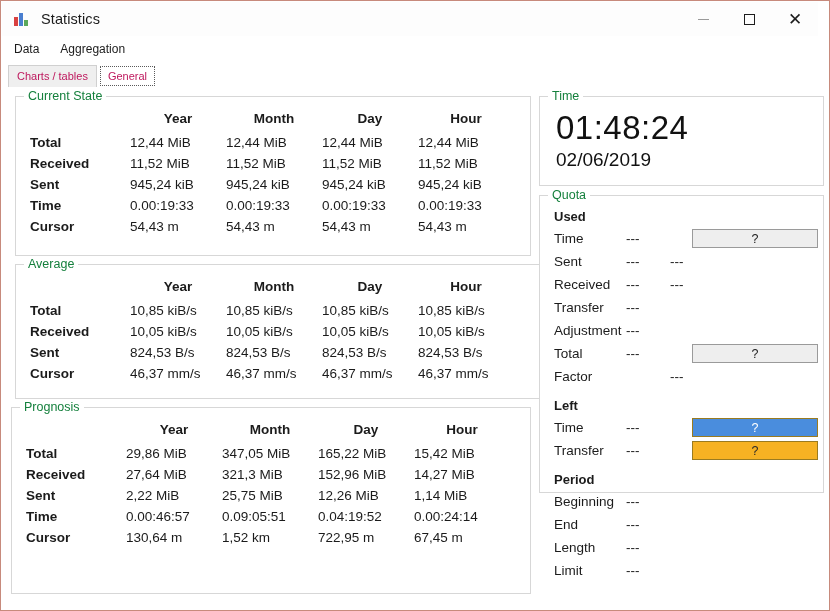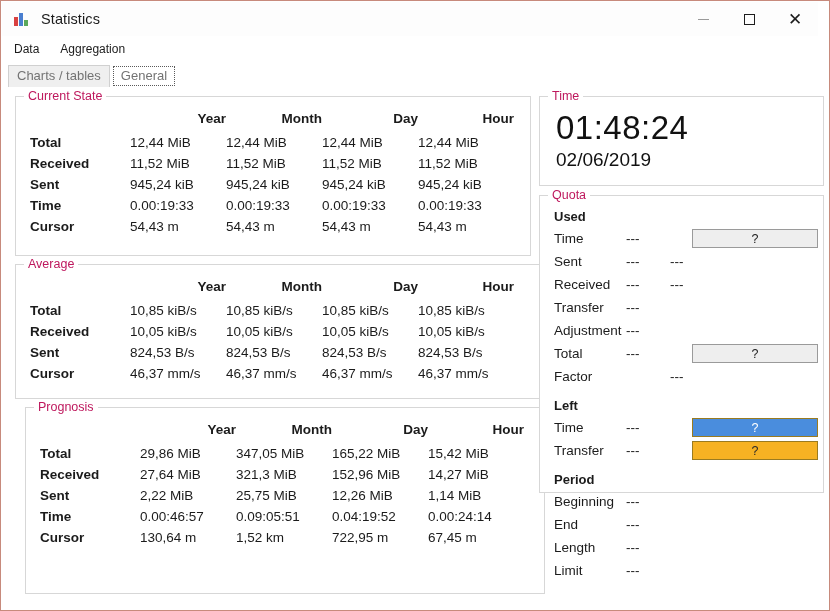"Charts / tables" .tab { color: #737373 -> #be185d; font-size: 13px -> 11px }
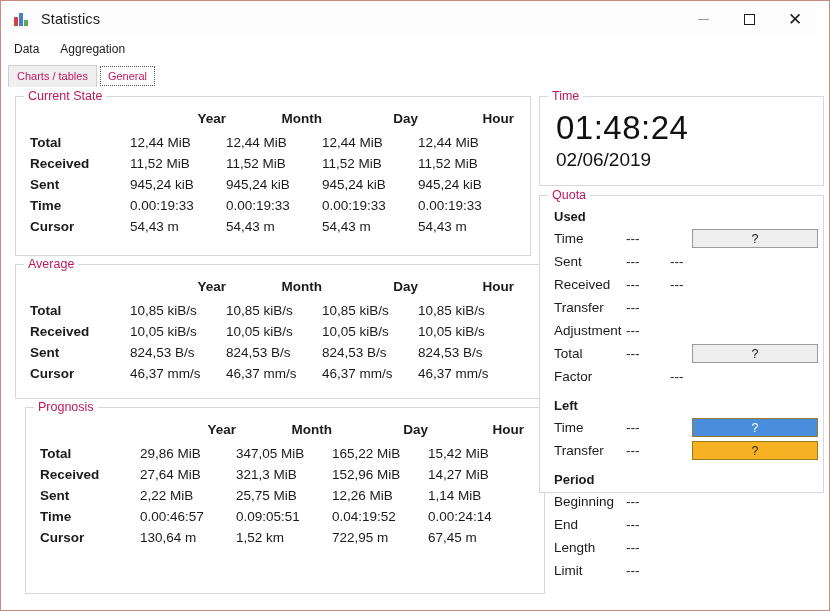"Current State" .group > .legend { color: #be185d -> #15803d }
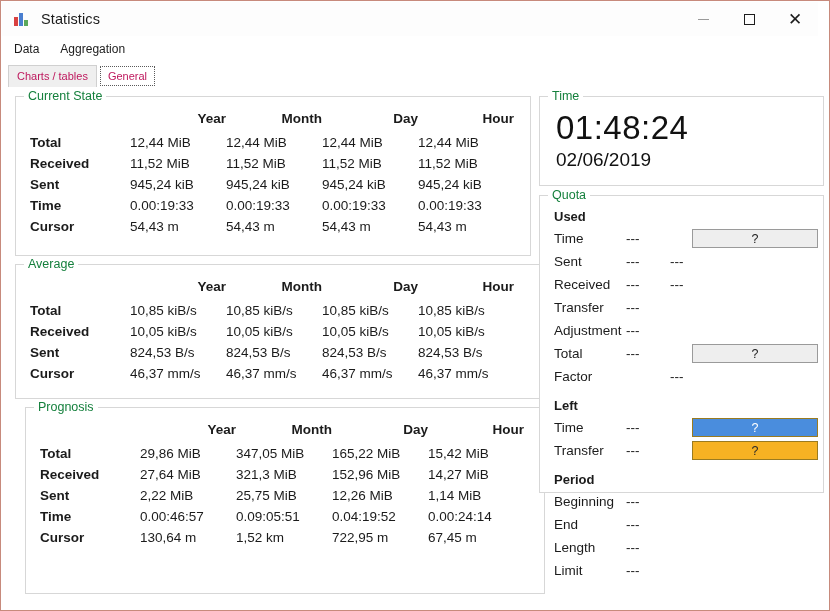"Year" table.stats th { text-align: right -> center }
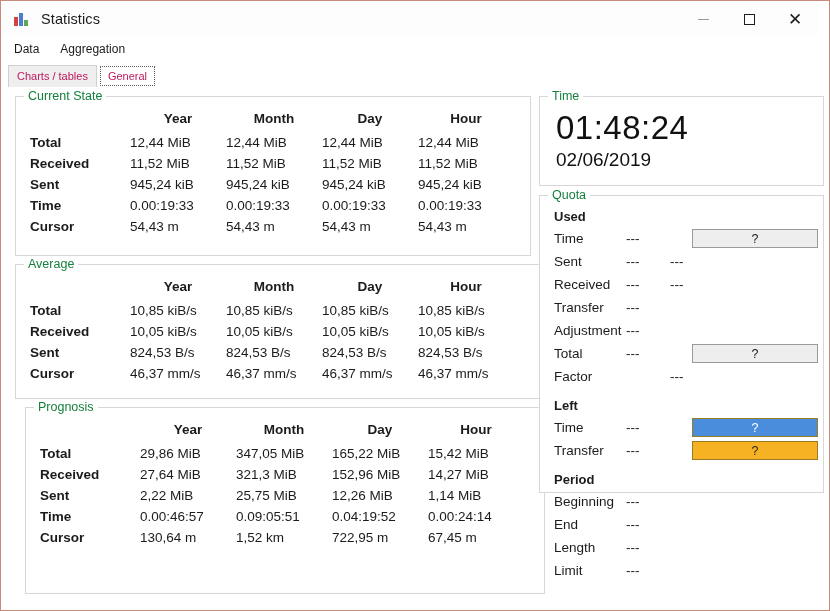"Prognosis" div.group { left: 24px -> 10px }
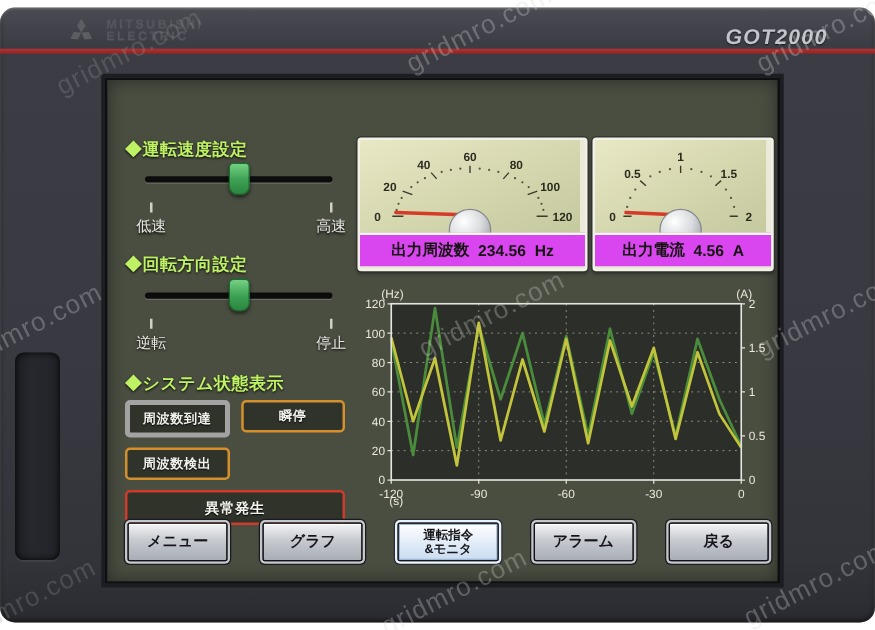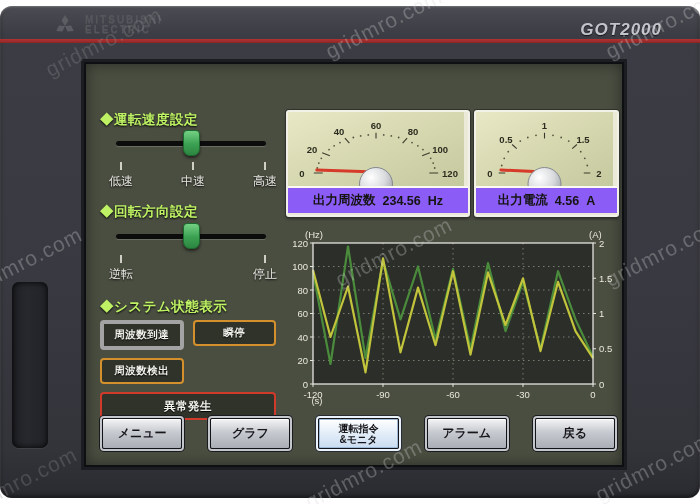"中速" div.opt { html: <div> <span></span> <span>中速</span> </div> -> none }
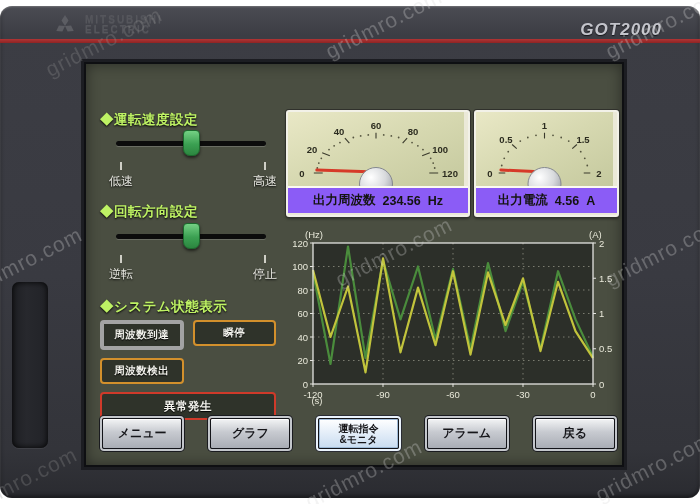"出力周波数" .gauge-label { background: #8b5cf6 -> #d946ef }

┄┄┄┄┄┄┄┄┄┄┄┄┄┄┄┄┄┄┄┄

## WHAT TO DO
Please output the material as written, apart from the images.

## ANSWER SECTION
"Charts / tables" .tab { color: #737373 -> #be185d; font-size: 13px -> 11px }
"Current State" .group > .legend { color: #be185d -> #15803d }
"Year" table.stats th { text-align: right -> center }
"Prognosis" div.group { left: 24px -> 10px }
"中速" div.opt { html: <div> <span></span> <span>中速</span> </div> -> none }
"出力周波数" .gauge-label { background: #8b5cf6 -> #d946ef }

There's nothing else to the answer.